What the task requires: Using the data below, return every line that holds the word "text".

━━━━

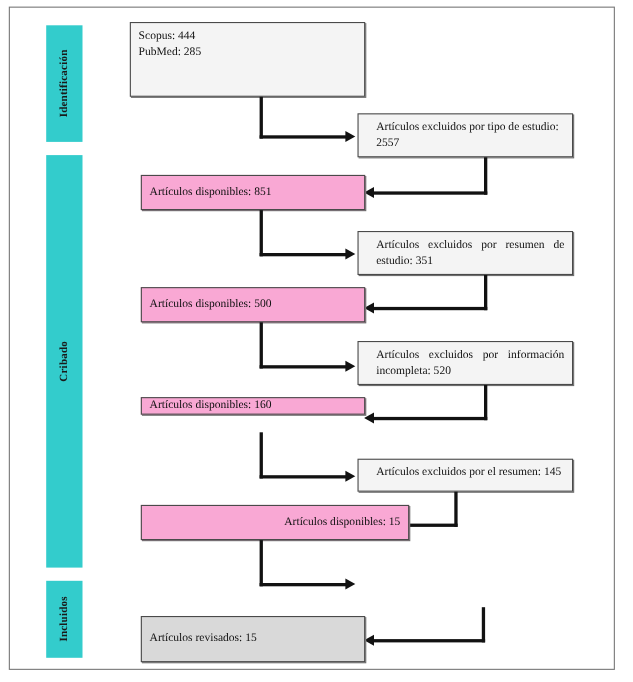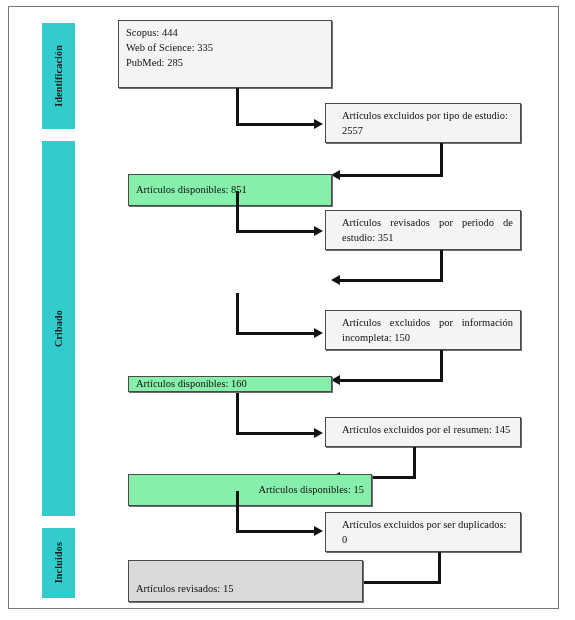--- a/index.html
+++ b/index.html
@@ -56,24 +56,23 @@
     font-size: 10.5px;
     line-height: 1.42;
     color: #111111;
     padding: 5px 7px 4px 7px;
     overflow: hidden;
   }
   .node.sources {
     background: #f4f4f4;
   }
   .node.available {
-    background: #86efac;
+    background: #f9a8d4;
     display: flex;
     align-items: center;
-    margin-top: 15px;
   }
   .node.excluded {
     background: #f4f4f4;
     padding-left: 16px;
   }
   .node.excluded.justify {
     text-align: justify;
     text-align-last: left;
   }
   .node.reviewed {
@@ -126,21 +125,20 @@
   <div class="stage-band" style="left:42px; top:141px; width:33px; height:375px;">
     <span class="stage-label">Cribado</span>
   </div>
 
   <div class="stage-band" style="left:42px; top:528px; width:33px; height:70px;">
     <span class="stage-label">Incluidos</span>
   </div>
 
   <div class="node sources" style="left:118px; top:20px; width:214px; height:68px;">
     <span class="line">Scopus: 444</span>
-    <span class="line">Web of Science: 335</span>
     <span class="line">PubMed: 285</span>
   </div>
 
   <div class="seg v" style="left:236px; top:88px; height:38px;"></div>
   <div class="seg h" style="left:236px; top:123px; width:80px;"></div>
   <div class="arrow right" style="left:314px; top:119px;"></div>
 
   <div class="node excluded" style="left:325px; top:103px; width:196px; height:40px;">
     <span class="wrap">Artículos excluidos por tipo de estudio:</span>
     <span class="wrap">2557</span>
@@ -152,36 +150,39 @@
 
   <div class="node available" style="left:128px; top:159px; width:204px; height:32px;">
     <span>Artículos disponibles: 851</span>
   </div>
 
   <div class="seg v" style="left:236px; top:191px; height:42px;"></div>
   <div class="seg h" style="left:236px; top:230px; width:80px;"></div>
   <div class="arrow right" style="left:314px; top:226px;"></div>
 
   <div class="node excluded justify" style="left:325px; top:210px; width:196px; height:40px;">
-    <span class="wrap" style="text-align:justify; text-align-last:justify;">Artículos revisados por periodo de</span>
+    <span class="wrap" style="text-align:justify; text-align-last:justify;">Artículos excluidos por resumen de</span>
     <span class="wrap">estudio: 351</span>
   </div>
 
   <div class="seg v" style="left:440px; top:250px; height:32px;"></div>
   <div class="seg h" style="left:340px; top:279px; width:103px;"></div>
   <div class="arrow left" style="left:331px; top:275px;"></div>
 
+  <div class="node available" style="left:128px; top:261px; width:204px; height:32px;">
+    <span>Artículos disponibles: 500</span>
+  </div>
 
   <div class="seg v" style="left:236px; top:293px; height:42px;"></div>
   <div class="seg h" style="left:236px; top:332px; width:80px;"></div>
   <div class="arrow right" style="left:314px; top:328px;"></div>
 
   <div class="node excluded justify" style="left:325px; top:310px; width:196px; height:40px;">
     <span class="wrap" style="text-align:justify; text-align-last:justify;">Artículos excluidos por información</span>
-    <span class="wrap">incompleta: 150</span>
+    <span class="wrap">incompleta: 520</span>
   </div>
 
   <div class="seg v" style="left:440px; top:350px; height:32px;"></div>
   <div class="seg h" style="left:340px; top:379px; width:103px;"></div>
   <div class="arrow left" style="left:331px; top:375px;"></div>
 
   <div class="node available" style="left:128px; top:361px; width:204px; height:16px;">
     <span>Artículos disponibles: 160</span>
   </div>
 
@@ -198,26 +199,22 @@
   <div class="arrow left" style="left:331px; top:472px;"></div>
 
   <div class="node available" style="left:128px; top:459px; width:244px; height:32px;justify-content:flex-end;">
     <span>Artículos disponibles: 15</span>
   </div>
 
   <div class="seg v" style="left:236px; top:491px; height:42px;"></div>
   <div class="seg h" style="left:236px; top:530px; width:80px;"></div>
   <div class="arrow right" style="left:314px; top:526px;"></div>
 
-  <div class="node excluded" style="left:325px; top:512px; width:196px; height:40px;">
-    <span class="wrap">Artículos excluidos por ser duplicados:</span>
-    <span class="wrap">0</span>
-  </div>
 
   <div class="seg v" style="left:438px; top:552px; height:32px;"></div>
   <div class="seg h" style="left:340px; top:581px; width:101px;"></div>
   <div class="arrow left" style="left:331px; top:577px;"></div>
 
-  <div class="node reviewed" style="left:128px; top:560px; width:235px; height:42px;align-items:flex-end;">
+  <div class="node reviewed" style="left:128px; top:560px; width:204px; height:42px;">
     <span>Artículos revisados: 15</span>
   </div>
 
 </div>
 
 </body></html>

━━━━

Exercise answer:
     text-align: justify;
     text-align-last: left;
-    <span class="wrap" style="text-align:justify; text-align-last:justify;">Artículos revisados por periodo de</span>
+    <span class="wrap" style="text-align:justify; text-align-last:justify;">Artículos excluidos por resumen de</span>
     <span class="wrap" style="text-align:justify; text-align-last:justify;">Artículos excluidos por información</span>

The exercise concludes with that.